Lecture

You gaze upon the rows of cold and empty seats,

Have a quick browse of all the friends you’re about to meet.

There’s the girl sitting at the front, with her books and pens all ready.

There’s the boy towards the back – who looks a bit unsteady.

The girl with bright pink hair and a piercing in her cheek;

The boy who looks like he hasn’t slept since halfway through last week.

The guy in middle, who is reading Game of Thrones;

The group of people behind him, all glued to their phones.

You hurry to your seat, as the teacher dims the lights.

The PowerPoint flashes up, the microphone crackles into life.

“Welcome,” says the lecturer, with an over-enthusiastic grin.

Brandishing their lazer pointer, “okay, let’s begin.”

Those last three words were everything you heard.

Of the other two whole hours, your memory is blurred.

There was something about someone who did something somewhere…

That person in front of you had such greasy hair…

You remember that a fly had taken a little trip

Along the front desk, and across the carpet.

Up to the window, where it explored the frosted glass –

Fly Studies. Now that’s a subject you could pass.

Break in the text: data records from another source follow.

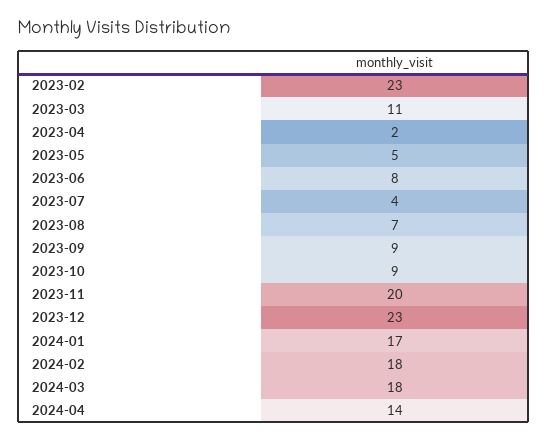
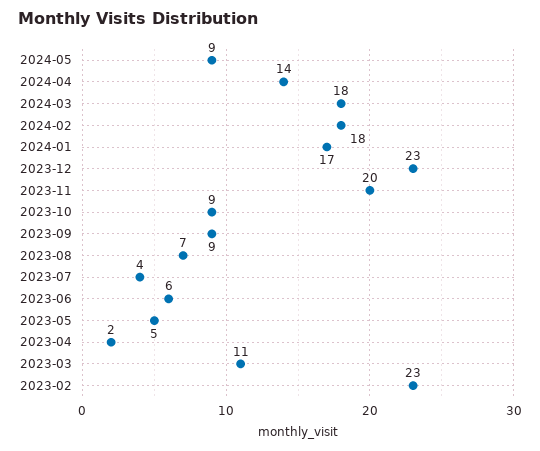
2023-06: 8 -> 6
2024-05: none -> 9

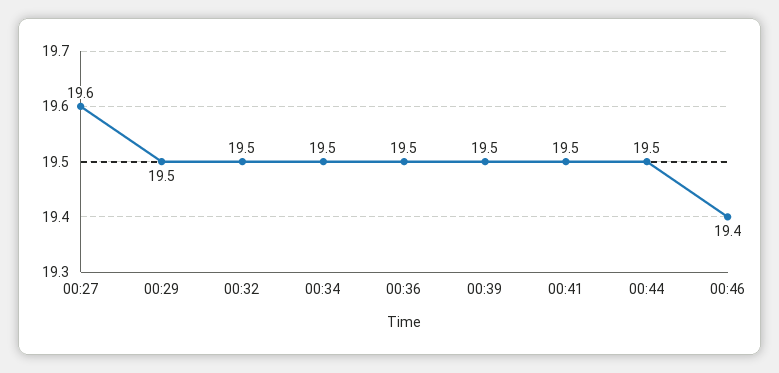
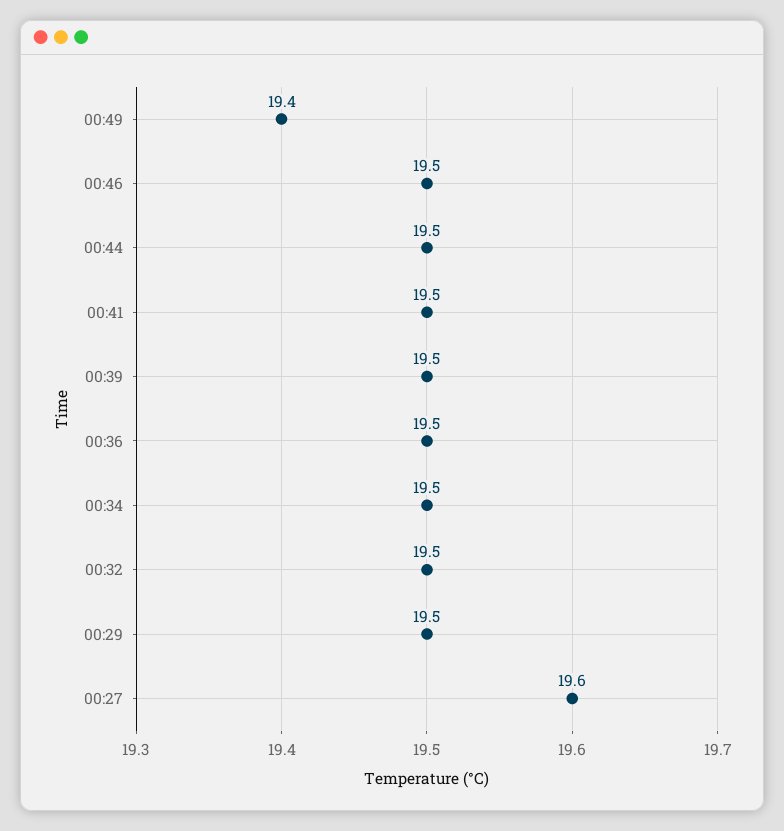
00:46: 19.4 -> 19.5
00:49: none -> 19.4

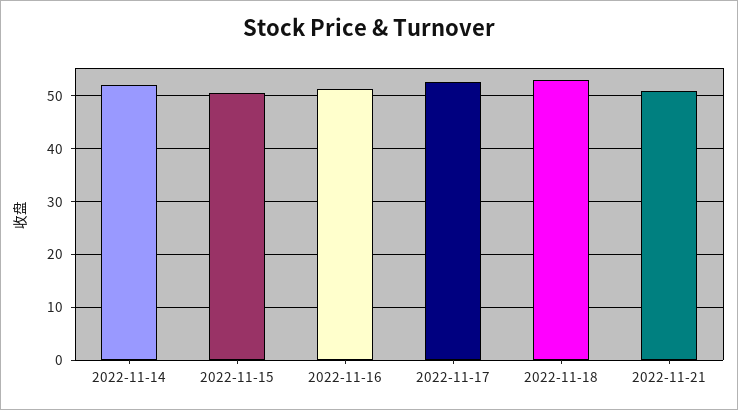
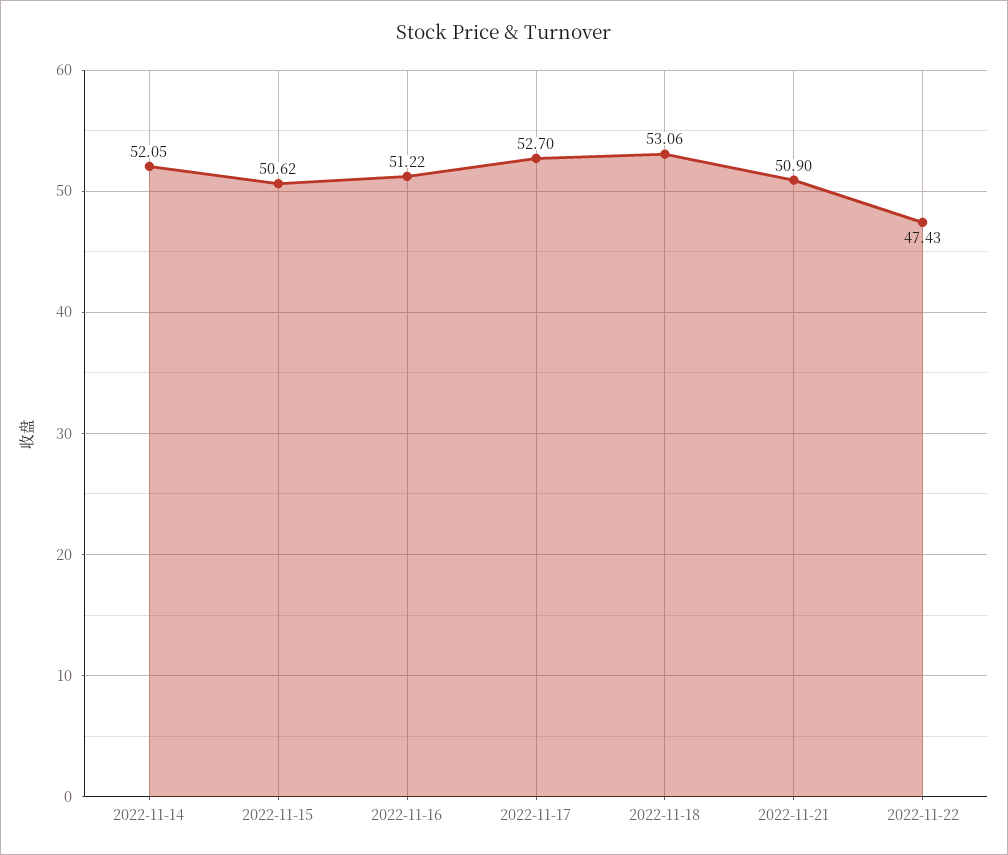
2022-11-22: none -> 47.43

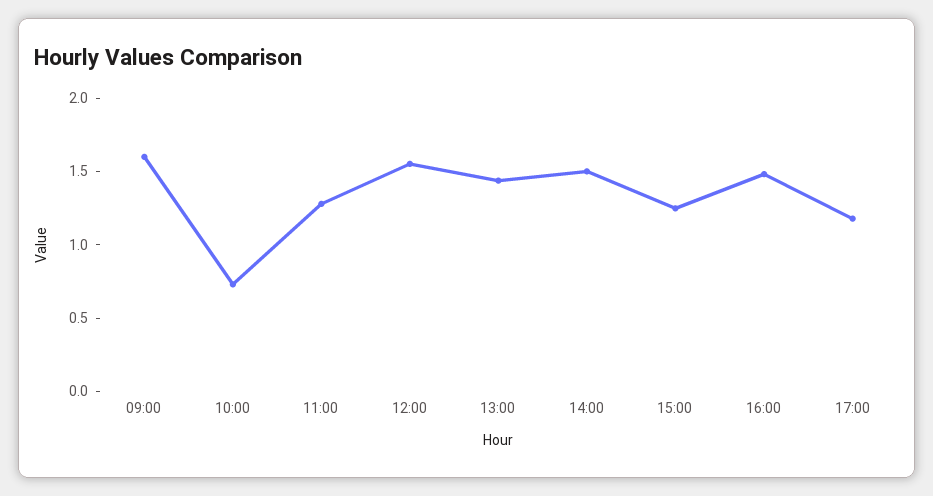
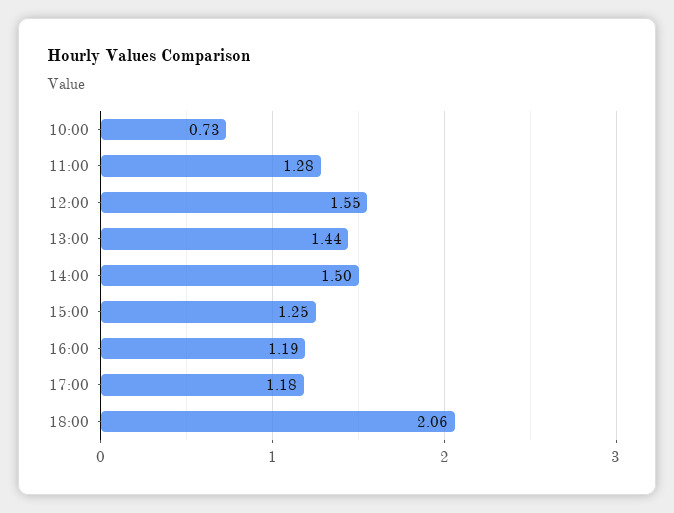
09:00: 1.6 -> none
16:00: 1.5 -> 1.19
18:00: none -> 2.06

You remember the coughing, the sniffing and the sneezing;

The shapes in the clouds were really very pleasing.

You look back at your notes, but all that you can find

Is a drawing of a cat – which apparently you’ve proudly signed.

Oh, it’s useless, you think, as you crawl home to bed,

I may as well just spend two hours watching Netflix instead.

I’ll do better tomorrow, I’ll listen, I’ll take notes

I’ll work hard and I’ll study and I’ll write down all those quotes!

No more distractions, daydreams or drawing

Who ever said that lectures were meant to be boring?

I’m changing my attitude, starting from here,

I may as well, as it’s costing me nine grand every year.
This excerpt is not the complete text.